Part of Hudson’s resentment of his father stems from watching his mother struggle to raise him after his parents’ split. So he is curious to learn the value of Leland’s estate, and astonished when informed that Leland left him not only Miller’s Pull-a-Part, but also three rental properties. Hudson has no idea how to run a salvage yard or be a landlord, but he is determined to learn. Charlie is a seventy-one-year-old Vietnam veteran who worked under the table for Leland, and is willing to stay on and help Hudson. He lays out his terms: he has to be paid weekly in cash, left alone to do his job without being hounded by a boss, and allowed to drink beer on Saturdays. Keystone beer, to be exact. Charlie is sly, savvy, and knows that Hudson will not be able to run the salvage yard without him. Since one of the rental properties is vacant, Hudson has a place to live while the investigation into his father’s death proceeds . . . and he figures out if he can keep the salvage yard operating or should sell it.
The story is set in fictional Flint Creek, North Carolina, and based on small, mid-North Carolina towns in the area where Blackburn grew up and still resides. He says he wanted to write “something that was relatable to my own experience so that it would come off the pages as real.” It does. Flint Creek is a prominent, omnipresent character in the book and Blackburn effectively transports readers there. Hudson, Charlie, and the rest of his eclectic cast of characters are thoroughly credible, in part, because of Blackburn’s keen talent for crafting believable and, at times, humorous dialogue. He credits his ability to make his characters come to life convincingly with the fact that he incorporated words and phrases from real conversations. “Growing up in the rural South, I’ve been surrounded by smartasses and natural storytellers my entire life, and I grew up in a household where having a quick wit was an absolute must,” he explains.

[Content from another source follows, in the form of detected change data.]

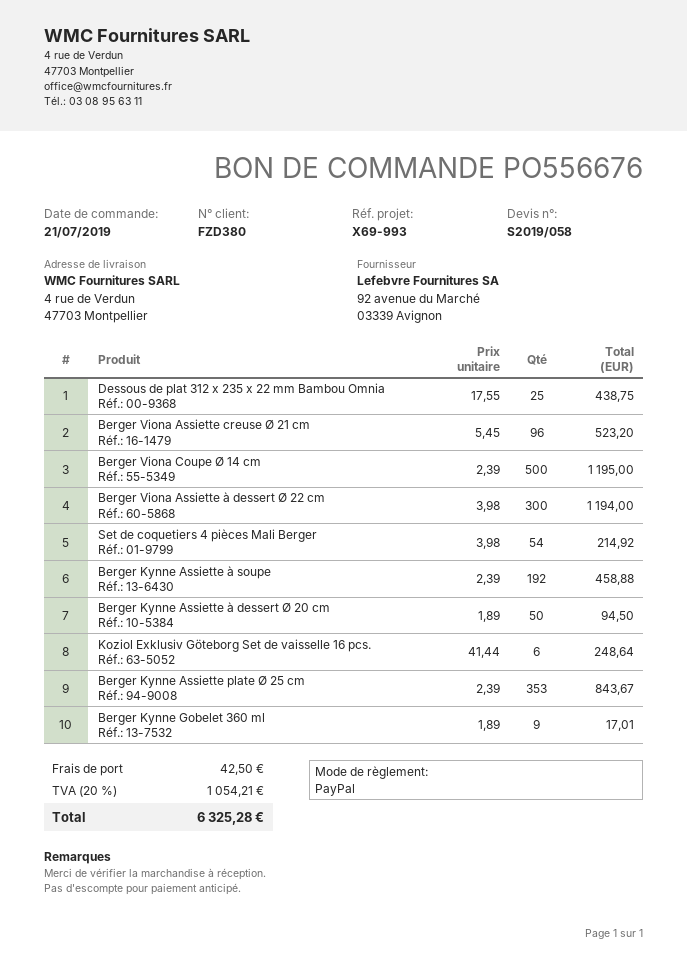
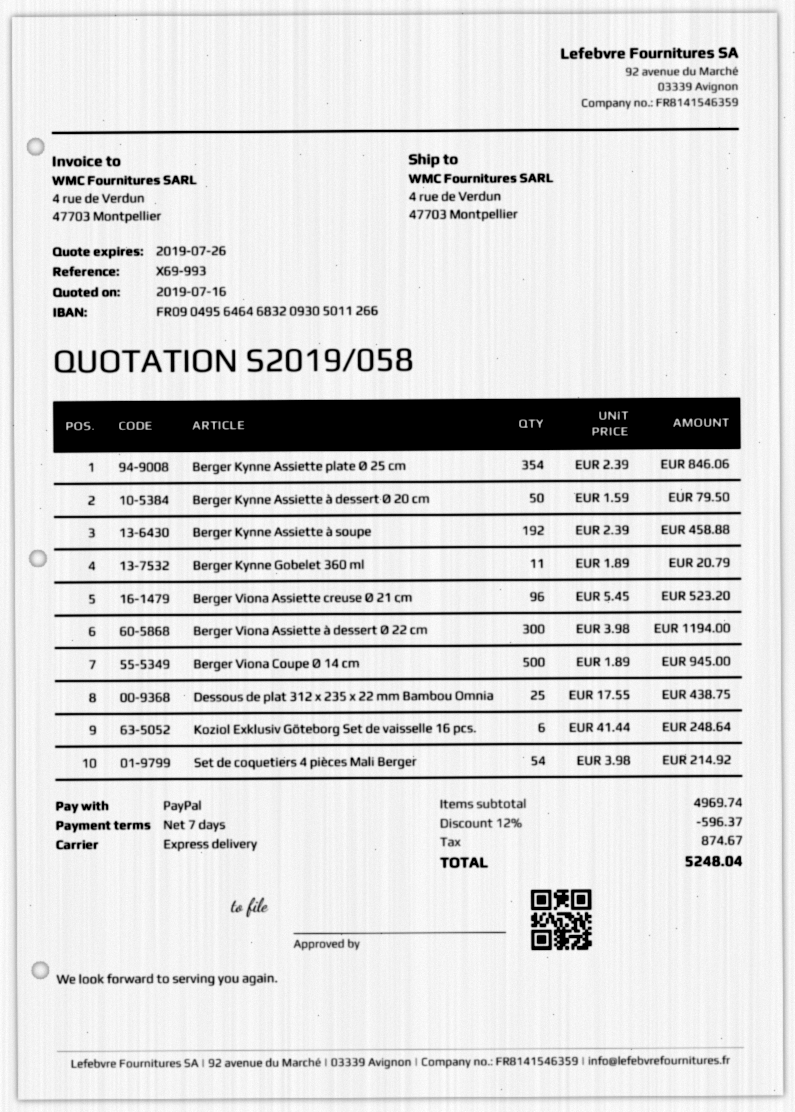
Berger Viona Coupe Ø 14 cm: 500 x 2.39 = 1195.00 -> 500 x 1.89 = 945.00
Berger Kynne Assiette à dessert Ø 20 cm: 50 x 1.89 = 94.50 -> 50 x 1.59 = 79.50
Berger Kynne Assiette plate Ø 25 cm: 353 x 2.39 = 843.67 -> 354 x 2.39 = 846.06
Berger Kynne Gobelet 360 ml: 9 x 1.89 = 17.01 -> 11 x 1.89 = 20.79
discount: none -> 12% = 596.37
shipping: 42.50 -> none
tax: 1054.21 -> 874.67
total: 6325.28 -> 5248.04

Hudson has just begun to settle back into Flint Creek when the investigation into Leland’s murder takes even more shocking and deadly turns, and brings teenaged Lucy Reyes into his life. She is feisty, whip-smart, and on a mission to get justice for her family. She has been using social media to enlist help from the community. Through her Instagram account, she shines a light on what she and her family believe is callous indifference on the part of the Flint Creek police department — the same department that isn’t making much progress on discovering who killed Leland, or the motivation for that crime and the incidents that have occurred since his death. Hudson assures a cynical Lucy that he wants the same thing she does — the truth and for justice to be served. “Justice,” she responds. “A poor Mexican family getting justice in this town? That’s a good one.”

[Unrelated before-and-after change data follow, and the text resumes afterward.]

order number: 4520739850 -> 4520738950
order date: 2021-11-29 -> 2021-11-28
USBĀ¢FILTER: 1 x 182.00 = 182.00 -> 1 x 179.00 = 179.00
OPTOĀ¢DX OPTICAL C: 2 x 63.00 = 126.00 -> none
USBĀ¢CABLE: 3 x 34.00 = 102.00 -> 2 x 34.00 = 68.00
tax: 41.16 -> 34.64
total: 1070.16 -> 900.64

Lucy’s reaction is one of the ways Blackburn demonstrates that Hudson, Charlie, and Lucy are all, in their own ways, “outsiders” in Flint Creek. To the entrenched residents of the little town, they are “others.” Hudson grew up there, but has been away for eleven years and only returned because of his father’s death. Charlie is not from Flint Creek. Lucy’s family is actually from Texas, a fact she has had to explain “a thousand times before” to townspeople. None of the three “line up with the power center of the town,” and they all feel unwelcome due to the prejudices and ignorance of those who do. Blackburn’s story is an indictment of small town small-mindedness, as well as unharnessed power and corruption, illustrated through characters including Frank Coble, the police chief, and the existence and activities of the Boars Club, of which his father, along with “some of the most upstanding men in town,” was a long-time member. The clubhouse is where deals are brokered, decisions made, and the lives of the citizens who aren’t part of the club impacted.

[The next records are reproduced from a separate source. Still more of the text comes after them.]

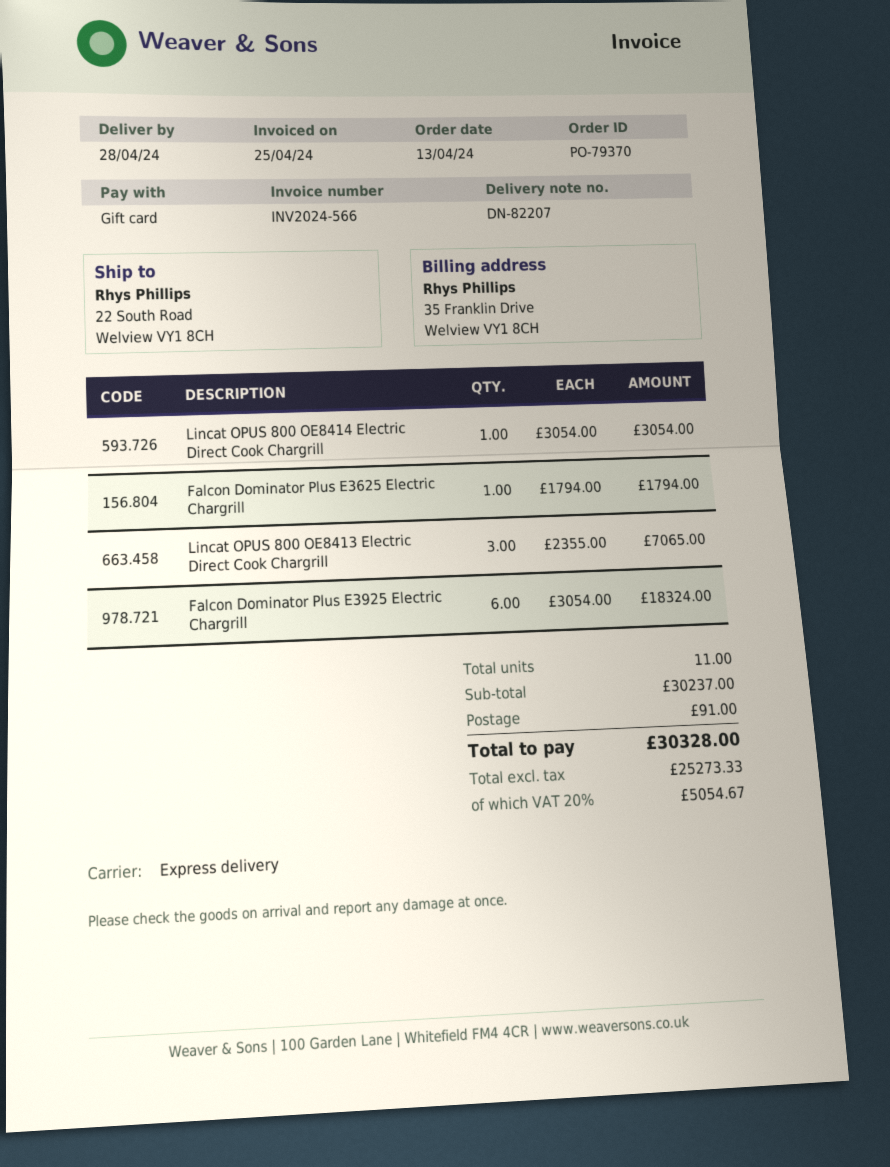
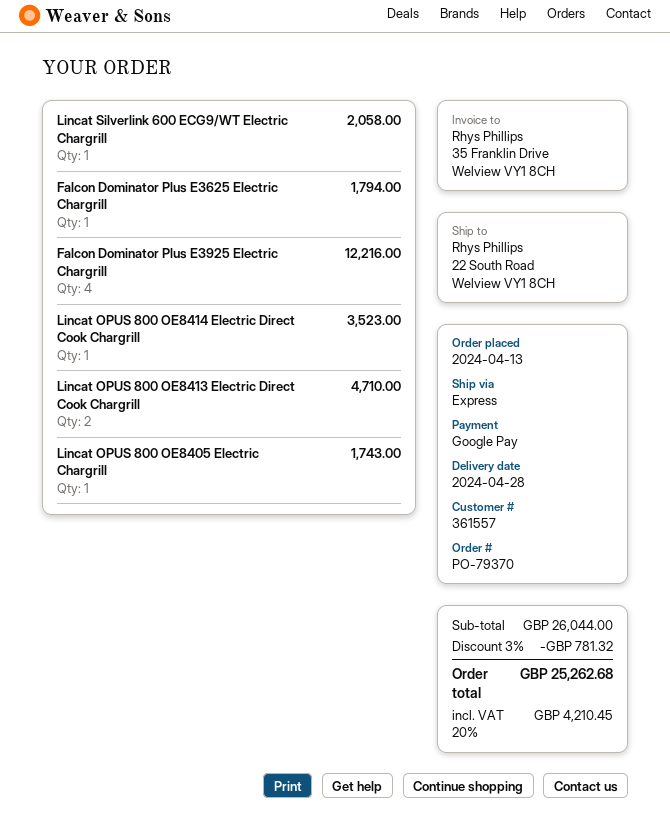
payment method: gift card -> Google Pay
Lincat OPUS 800 OE8414 Electric Direct Cook Chargrill: 1 for 3054.00 -> 1 for 3523.00
Lincat OPUS 800 OE8413 Electric Direct Cook Chargrill: 3 for 7065.00 -> 2 for 4710.00
Falcon Dominator Plus E3925 Electric Chargrill: 6 for 18324.00 -> 4 for 12216.00
Lincat Silverlink 600 ECG9/WT Electric Chargrill: none -> 1 for 2058.00
Lincat OPUS 800 OE8405 Electric Chargrill: none -> 1 for 1743.00
subtotal: 30237.00 -> 26044.00
discount: none -> 3% = 781.32
shipping: 91.00 -> none
tax: 20% = 5054.67 -> 20% = 4210.45
total: 30328.00 -> 25262.68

Lucy, Hudson, and Charlie team up when it becomes clear that the local police are disinclined to put much effort into solving the crimes that have rocked their families. All three are fully formed, deeply sympathetic characters that readers will cheer on as they undertake their own dangerous investigation. Lucy understands the power of social media, and intends to harness it to achieve her goal. She will not be deterred until her family gets vindication. Charlie may be irascible, but his gruff exterior belies his honor and deep loyalty. Hudson needs answers so that he can at last put the past behind him and carve out a future for himself whether it be in Flint Creek or elsewhere. But if he is going to make a home for himself in Flint Creek, it has to be on his terms. And, along with Lucy and Charlie, he is intent on exposing the ugly side of the little town where people who don’t look, talk, act, and think the way the majority do are treated like “less of a person.” He declares to those who have perpetuated the status quo that he wants no part of that mentality. Hence, the book’s title: “It dies with you.”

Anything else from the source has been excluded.